#### ASSIGNED TASK
Return only that part of the material below which starts with the line containing "discount: none -> 5% = 300.54" and goes on through the line containing "Valentino Ronchi, Alessandra", restated exactly.
════
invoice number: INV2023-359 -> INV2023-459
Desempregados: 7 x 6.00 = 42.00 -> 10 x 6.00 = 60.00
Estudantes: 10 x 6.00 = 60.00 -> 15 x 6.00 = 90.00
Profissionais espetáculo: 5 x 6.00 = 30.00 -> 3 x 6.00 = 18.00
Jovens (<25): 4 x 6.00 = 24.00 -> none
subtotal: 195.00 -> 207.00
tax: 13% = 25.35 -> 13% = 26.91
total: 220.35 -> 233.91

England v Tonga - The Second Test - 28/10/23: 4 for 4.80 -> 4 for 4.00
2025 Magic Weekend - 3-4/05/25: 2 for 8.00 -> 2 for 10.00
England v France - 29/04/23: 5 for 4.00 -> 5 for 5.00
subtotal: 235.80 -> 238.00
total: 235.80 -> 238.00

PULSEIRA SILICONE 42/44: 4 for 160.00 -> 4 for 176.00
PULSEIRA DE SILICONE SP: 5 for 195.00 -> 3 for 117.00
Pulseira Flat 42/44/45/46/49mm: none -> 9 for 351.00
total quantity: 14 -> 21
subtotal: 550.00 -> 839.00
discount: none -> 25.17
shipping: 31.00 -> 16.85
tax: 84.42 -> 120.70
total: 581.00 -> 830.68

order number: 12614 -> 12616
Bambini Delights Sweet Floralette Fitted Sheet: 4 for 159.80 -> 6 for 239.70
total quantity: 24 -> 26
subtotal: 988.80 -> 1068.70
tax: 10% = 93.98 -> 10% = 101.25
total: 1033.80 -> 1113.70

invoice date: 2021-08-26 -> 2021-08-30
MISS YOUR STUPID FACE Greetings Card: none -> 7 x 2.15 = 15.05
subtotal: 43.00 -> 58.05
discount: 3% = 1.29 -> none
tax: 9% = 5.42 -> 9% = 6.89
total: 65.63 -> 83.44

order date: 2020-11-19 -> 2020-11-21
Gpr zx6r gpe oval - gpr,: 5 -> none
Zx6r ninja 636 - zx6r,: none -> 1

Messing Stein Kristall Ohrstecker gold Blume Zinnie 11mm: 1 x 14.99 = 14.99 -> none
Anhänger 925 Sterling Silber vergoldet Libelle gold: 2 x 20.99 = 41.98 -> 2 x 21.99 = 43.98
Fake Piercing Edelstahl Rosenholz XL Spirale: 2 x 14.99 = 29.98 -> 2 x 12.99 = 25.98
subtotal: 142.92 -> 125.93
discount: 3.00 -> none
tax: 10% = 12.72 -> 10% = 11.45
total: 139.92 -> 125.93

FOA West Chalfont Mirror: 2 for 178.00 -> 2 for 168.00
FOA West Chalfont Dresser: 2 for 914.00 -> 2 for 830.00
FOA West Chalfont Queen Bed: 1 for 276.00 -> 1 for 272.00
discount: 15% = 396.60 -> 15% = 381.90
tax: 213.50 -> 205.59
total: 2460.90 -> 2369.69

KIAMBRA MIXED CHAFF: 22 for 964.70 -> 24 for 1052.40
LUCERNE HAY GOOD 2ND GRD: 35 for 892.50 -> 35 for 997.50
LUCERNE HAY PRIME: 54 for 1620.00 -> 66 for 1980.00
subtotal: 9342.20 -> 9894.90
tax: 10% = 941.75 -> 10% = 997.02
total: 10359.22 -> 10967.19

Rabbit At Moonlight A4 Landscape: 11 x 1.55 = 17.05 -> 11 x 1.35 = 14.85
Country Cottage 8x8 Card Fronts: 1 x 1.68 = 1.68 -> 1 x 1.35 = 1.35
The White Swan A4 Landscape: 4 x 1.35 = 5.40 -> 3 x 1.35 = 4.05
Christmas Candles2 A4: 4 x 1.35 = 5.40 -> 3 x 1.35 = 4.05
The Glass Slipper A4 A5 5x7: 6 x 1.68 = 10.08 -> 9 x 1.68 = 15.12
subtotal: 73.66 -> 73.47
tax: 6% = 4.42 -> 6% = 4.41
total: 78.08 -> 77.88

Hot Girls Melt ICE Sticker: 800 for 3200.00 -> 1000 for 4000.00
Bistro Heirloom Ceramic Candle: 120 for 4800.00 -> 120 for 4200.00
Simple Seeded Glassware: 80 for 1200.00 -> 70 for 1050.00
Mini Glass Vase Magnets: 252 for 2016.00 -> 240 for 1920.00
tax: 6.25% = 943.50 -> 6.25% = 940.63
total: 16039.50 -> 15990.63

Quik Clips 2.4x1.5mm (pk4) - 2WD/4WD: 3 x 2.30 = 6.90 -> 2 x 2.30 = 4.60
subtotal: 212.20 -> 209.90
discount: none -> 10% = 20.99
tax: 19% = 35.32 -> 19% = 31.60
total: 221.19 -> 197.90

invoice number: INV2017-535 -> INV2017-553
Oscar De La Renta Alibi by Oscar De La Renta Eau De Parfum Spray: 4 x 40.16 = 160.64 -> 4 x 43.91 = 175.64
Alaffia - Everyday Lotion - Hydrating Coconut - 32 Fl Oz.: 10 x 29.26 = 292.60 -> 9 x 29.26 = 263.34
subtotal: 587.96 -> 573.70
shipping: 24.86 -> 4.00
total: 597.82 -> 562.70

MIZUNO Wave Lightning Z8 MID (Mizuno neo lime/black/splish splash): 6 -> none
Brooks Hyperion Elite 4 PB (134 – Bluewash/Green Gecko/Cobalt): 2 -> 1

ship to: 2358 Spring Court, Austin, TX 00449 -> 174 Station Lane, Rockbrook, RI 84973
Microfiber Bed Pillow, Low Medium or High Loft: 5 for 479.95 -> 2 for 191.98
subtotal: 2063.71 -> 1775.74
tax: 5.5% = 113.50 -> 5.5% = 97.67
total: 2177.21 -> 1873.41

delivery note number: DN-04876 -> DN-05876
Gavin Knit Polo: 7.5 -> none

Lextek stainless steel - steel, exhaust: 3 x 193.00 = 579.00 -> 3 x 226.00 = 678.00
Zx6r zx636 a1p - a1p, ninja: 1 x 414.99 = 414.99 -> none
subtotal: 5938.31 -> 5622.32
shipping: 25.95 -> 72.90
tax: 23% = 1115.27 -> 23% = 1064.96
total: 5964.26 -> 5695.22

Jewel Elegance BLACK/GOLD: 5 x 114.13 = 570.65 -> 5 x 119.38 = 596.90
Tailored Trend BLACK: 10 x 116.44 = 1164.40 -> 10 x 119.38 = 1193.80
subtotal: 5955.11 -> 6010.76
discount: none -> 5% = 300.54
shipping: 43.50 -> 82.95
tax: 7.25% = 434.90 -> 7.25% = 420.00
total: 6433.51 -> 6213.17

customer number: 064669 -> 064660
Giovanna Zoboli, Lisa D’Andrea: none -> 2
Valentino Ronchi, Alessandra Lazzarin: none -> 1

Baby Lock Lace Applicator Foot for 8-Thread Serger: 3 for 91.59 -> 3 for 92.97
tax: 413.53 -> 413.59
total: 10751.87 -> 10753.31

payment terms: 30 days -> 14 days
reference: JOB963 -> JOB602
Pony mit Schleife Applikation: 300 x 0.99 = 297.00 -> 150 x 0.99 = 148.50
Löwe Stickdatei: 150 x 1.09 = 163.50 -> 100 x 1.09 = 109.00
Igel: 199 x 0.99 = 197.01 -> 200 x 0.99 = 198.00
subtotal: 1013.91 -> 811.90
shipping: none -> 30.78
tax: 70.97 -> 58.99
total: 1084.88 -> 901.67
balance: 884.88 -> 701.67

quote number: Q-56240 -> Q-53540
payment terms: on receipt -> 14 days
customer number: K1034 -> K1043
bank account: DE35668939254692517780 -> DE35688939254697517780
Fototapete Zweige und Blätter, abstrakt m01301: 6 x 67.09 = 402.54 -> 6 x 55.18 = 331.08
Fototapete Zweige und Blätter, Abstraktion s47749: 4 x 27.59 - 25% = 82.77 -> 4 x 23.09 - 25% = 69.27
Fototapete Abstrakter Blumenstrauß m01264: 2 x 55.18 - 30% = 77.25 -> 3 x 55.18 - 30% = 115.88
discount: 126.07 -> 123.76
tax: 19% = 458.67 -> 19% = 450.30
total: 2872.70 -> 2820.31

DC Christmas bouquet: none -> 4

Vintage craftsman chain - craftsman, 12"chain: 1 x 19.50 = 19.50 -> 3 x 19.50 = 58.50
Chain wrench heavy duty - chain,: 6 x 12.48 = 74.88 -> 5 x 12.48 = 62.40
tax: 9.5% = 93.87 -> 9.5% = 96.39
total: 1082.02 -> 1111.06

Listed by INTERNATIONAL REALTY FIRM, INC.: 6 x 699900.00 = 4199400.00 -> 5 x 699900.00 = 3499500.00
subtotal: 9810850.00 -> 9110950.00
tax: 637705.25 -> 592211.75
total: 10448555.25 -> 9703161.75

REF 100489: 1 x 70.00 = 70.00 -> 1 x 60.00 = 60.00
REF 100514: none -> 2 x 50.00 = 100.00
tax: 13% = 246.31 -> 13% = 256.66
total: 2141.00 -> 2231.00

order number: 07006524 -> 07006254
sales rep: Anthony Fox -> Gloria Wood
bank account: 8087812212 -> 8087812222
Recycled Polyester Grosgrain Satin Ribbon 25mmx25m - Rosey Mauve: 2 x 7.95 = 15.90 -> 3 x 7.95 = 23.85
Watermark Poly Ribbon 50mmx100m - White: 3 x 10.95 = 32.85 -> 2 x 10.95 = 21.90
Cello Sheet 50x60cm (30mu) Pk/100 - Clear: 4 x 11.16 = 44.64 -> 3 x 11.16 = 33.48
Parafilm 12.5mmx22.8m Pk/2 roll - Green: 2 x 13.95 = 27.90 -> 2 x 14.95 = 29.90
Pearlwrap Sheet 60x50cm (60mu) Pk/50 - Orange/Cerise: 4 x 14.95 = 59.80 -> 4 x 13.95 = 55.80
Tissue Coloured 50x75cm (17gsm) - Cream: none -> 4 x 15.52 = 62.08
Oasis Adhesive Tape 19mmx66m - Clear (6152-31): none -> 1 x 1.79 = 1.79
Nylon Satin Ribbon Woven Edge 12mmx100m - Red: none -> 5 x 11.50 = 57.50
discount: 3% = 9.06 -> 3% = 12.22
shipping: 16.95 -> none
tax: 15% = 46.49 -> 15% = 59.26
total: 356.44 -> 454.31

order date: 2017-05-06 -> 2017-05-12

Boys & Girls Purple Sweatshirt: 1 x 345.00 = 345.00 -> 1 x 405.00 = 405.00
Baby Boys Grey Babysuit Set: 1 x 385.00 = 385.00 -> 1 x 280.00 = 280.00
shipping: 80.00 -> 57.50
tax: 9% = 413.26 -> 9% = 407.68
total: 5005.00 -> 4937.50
════
#### ANSWER SECTION
discount: none -> 5% = 300.54
shipping: 43.50 -> 82.95
tax: 7.25% = 434.90 -> 7.25% = 420.00
total: 6433.51 -> 6213.17

customer number: 064669 -> 064660
Giovanna Zoboli, Lisa D’Andrea: none -> 2
Valentino Ronchi, Alessandra Lazzarin: none -> 1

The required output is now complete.